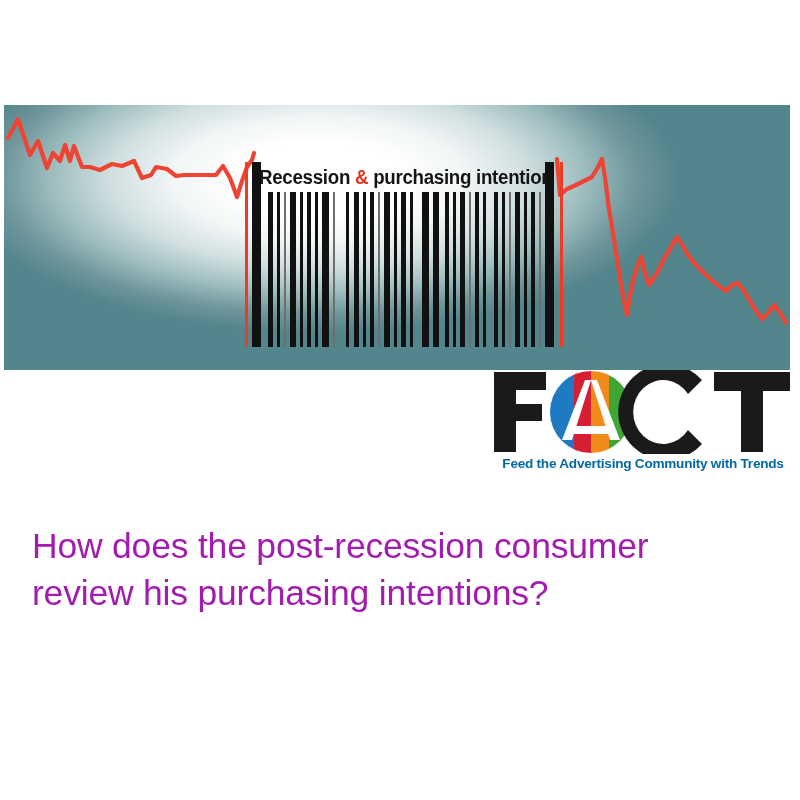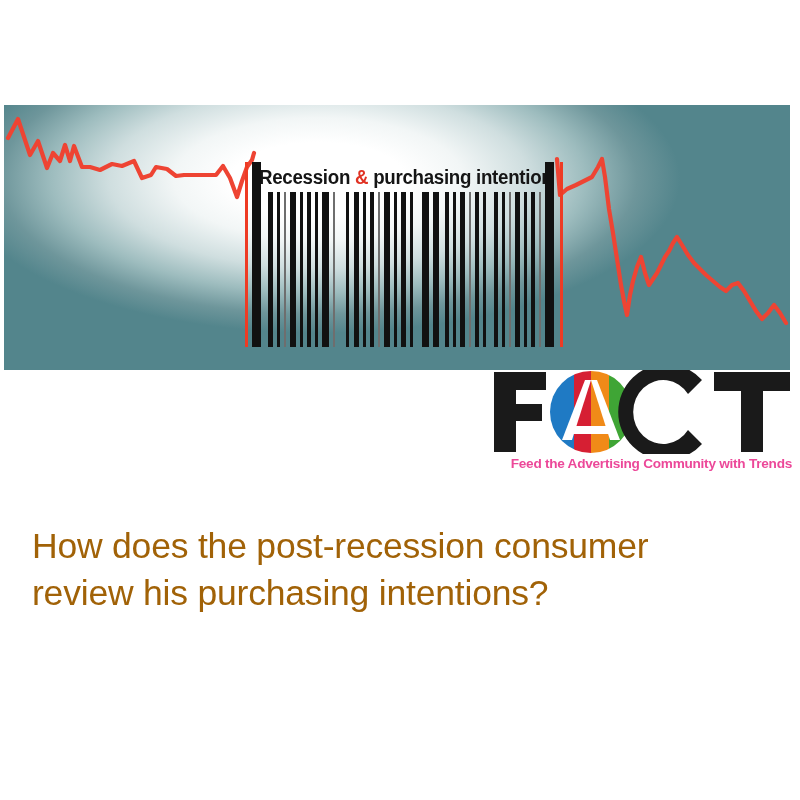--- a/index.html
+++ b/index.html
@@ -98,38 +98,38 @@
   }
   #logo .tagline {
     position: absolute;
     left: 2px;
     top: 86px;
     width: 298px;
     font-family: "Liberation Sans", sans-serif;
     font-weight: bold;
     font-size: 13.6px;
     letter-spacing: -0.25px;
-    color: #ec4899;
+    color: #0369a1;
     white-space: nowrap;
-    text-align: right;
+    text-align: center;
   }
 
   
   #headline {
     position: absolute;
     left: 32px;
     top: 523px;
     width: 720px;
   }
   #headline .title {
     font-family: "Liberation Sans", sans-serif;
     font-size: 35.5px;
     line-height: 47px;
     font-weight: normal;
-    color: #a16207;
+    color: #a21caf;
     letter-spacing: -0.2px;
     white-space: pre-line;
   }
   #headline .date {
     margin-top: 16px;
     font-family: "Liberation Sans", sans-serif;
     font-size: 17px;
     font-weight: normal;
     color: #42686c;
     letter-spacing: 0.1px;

What you need to do: All of the data must be set down exactly, with no pictures included.

Answer section:
--- a/index.html
+++ b/index.html
@@ -98,38 +98,38 @@
   }
   #logo .tagline {
     position: absolute;
     left: 2px;
     top: 86px;
     width: 298px;
     font-family: "Liberation Sans", sans-serif;
     font-weight: bold;
     font-size: 13.6px;
     letter-spacing: -0.25px;
-    color: #ec4899;
+    color: #0369a1;
     white-space: nowrap;
-    text-align: right;
+    text-align: center;
   }
 
   
   #headline {
     position: absolute;
     left: 32px;
     top: 523px;
     width: 720px;
   }
   #headline .title {
     font-family: "Liberation Sans", sans-serif;
     font-size: 35.5px;
     line-height: 47px;
     font-weight: normal;
-    color: #a16207;
+    color: #a21caf;
     letter-spacing: -0.2px;
     white-space: pre-line;
   }
   #headline .date {
     margin-top: 16px;
     font-family: "Liberation Sans", sans-serif;
     font-size: 17px;
     font-weight: normal;
     color: #42686c;
     letter-spacing: 0.1px;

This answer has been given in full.